Élire un président au suffrage universel direct est une aberration. Car ça donne à une seule personne une puissance démentielle. En 1848 on crée la deuxième République. Un des débats c’était la désignation du président. Les partisans de l’élection au suffrage universel ont gagné.
Voilà ce que disait Félix Pyat, un féroce opposant à ce système :
« En effet, un roi, un roi constitutionnel était un pouvoir subi, accepté, si vous voulez, mais ni conféré, ni consenti par tous, par conséquent plus ou moins reconnu, plus ou moins discuté, plus ou moins faible. Un président, au contraire, un président nommé, comme le veut le projet de constitution, par la majorité absolue des suffrages du peuple, aura une force immense et presque irrésistible. Une telle élection est un sacre bien autrement divin que l’huile de Reims et le sang de saint Louis. »

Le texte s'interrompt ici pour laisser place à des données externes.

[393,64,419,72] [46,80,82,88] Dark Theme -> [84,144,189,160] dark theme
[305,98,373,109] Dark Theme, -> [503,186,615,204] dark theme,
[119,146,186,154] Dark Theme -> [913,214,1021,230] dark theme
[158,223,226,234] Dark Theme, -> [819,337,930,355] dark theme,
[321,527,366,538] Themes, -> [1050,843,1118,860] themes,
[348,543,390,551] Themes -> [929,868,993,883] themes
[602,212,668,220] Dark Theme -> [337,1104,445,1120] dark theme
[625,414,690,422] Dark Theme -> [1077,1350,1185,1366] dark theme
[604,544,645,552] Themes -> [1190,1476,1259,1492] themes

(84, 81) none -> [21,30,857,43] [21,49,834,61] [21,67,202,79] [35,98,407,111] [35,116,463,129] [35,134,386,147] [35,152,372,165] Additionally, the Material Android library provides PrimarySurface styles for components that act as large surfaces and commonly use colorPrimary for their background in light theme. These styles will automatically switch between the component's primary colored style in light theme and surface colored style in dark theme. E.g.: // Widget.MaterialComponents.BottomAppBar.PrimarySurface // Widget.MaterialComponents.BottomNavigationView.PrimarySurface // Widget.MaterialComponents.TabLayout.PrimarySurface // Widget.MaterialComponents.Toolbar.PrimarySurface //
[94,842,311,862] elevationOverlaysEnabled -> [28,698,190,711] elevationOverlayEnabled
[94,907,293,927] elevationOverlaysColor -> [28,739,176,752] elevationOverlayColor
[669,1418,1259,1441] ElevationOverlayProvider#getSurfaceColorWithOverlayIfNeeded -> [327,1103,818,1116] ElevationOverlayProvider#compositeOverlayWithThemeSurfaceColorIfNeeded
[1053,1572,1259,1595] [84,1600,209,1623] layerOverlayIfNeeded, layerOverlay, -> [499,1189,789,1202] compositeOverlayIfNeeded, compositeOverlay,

On le voit d’ailleurs avec Macron qui justifie toutes ses dérives par les gens m’ont élu et même réélu.
Ça ne peut que monter à la tête.
D’ailleurs… l’histoire a donné raison à Félix Pyat puisque le premier président à avoir été élu ainsi a été Louis-Napoléon Bonaparte. La suite tu la connais : il se proclame empereur moins de 4 ans plus tard.
Alors pourquoi sommes nous revenus à ce système terrifiant ? De Gaulle.
À l’école je me rappelle qu’on nous disait
De Gaulle instaure la cinquième république en 1958 puis le suffrage universel en 1962.
J’avais pensé à l’époque c’est chelou… pourquoi en deux temps ?
Parce que précisément personne n’en voulait ! Napoléon III ça te paraît loin, mais à l’époque de Charles de Gaulle, c’est pas si vieux. C’est un peu comme la première guerre mondiale pour nous. C’est pas récent, mais on a connu des gens qui avaient vécu cette époque. D’ailleurs, le grand-père de Charles de Gaulle a vécu en même temps que Napoléon III.
Et donc quand je te dis que personne ne voulait réessayer la folie du président élu au suffrage universel ce n’est pas une exagération. Pour y arriver, De Gaulle va utiliser sa technique préférée profiter d’une grave crise.
Pour fonder la cinquième république il a profité d’un début de coup d’état, pour imposer le suffrage universel il va profiter d’un attentat. On manque de le tuer en août 1962. Et bah pas plus tard qu’en septembre, il propose un référendum pour instaurer le suffrage universel.
La manoeuvre est totalement illégale : on ne peut pas changer la constitution par référendum.
Surtout que, si De Gaulle veut passer par référendum c’est précisément parce qu’il sait que le Parlement est massivement opposé.
La crise est si grave que le président du sénat va appeler la démission du président De Gaulle.
Mais De Gaulle va passer en force, auréolé par la puissance du référendum gagné à 62%. Peu importe que ça soit illégal puisque le peuple l’a demandé.
Sauf que… c’est tout le souci de la technique du référendum : les gens répondent souvent plutôt en faveur ou en défaveur de la personne qui pose la question. D’ailleurs, l’ancien nom du référendum c’est le plébiscite. Ce n’est pas pour rien si le mot est resté dans le langage courant pour dire approbation massive. Alors qu’à l’origine ça veut juste dire une décision (scite) du peuple (plèbe).
Le Conseil Constitutionnel, face à ce plébiscite ne va pas oser invalider le vote.
Voilà comment aujourd’hui on se retrouve avec cette aberration du suffrage universel sur une personne.
Voilà comment aujourd’hui la présidentielle est devenue l’élection la plus importante. Car, après une telle bénédiction, les législatives vont dans le sens du président. Ce qui est fou d’ailleurs c’est que c’est uniquement un effet psychologique.
Sachant qu’un président fait généralement moins de 30% au premier tour, ses opposants pourraient très bien dire, après la présidentielle, on fait la revanche pendant les législatives. Mais, dans les faits, les électeurs qui ont perdu se démobilisent et manquent à l’appel durant les législatives qui suivent, ce qui permet au président d’avoir une majorité.
Bref… il faut abolir cette monstruosité si on veut arrêter d’avoir des monarques républicains, hyperprésidents, Jupiter, etc.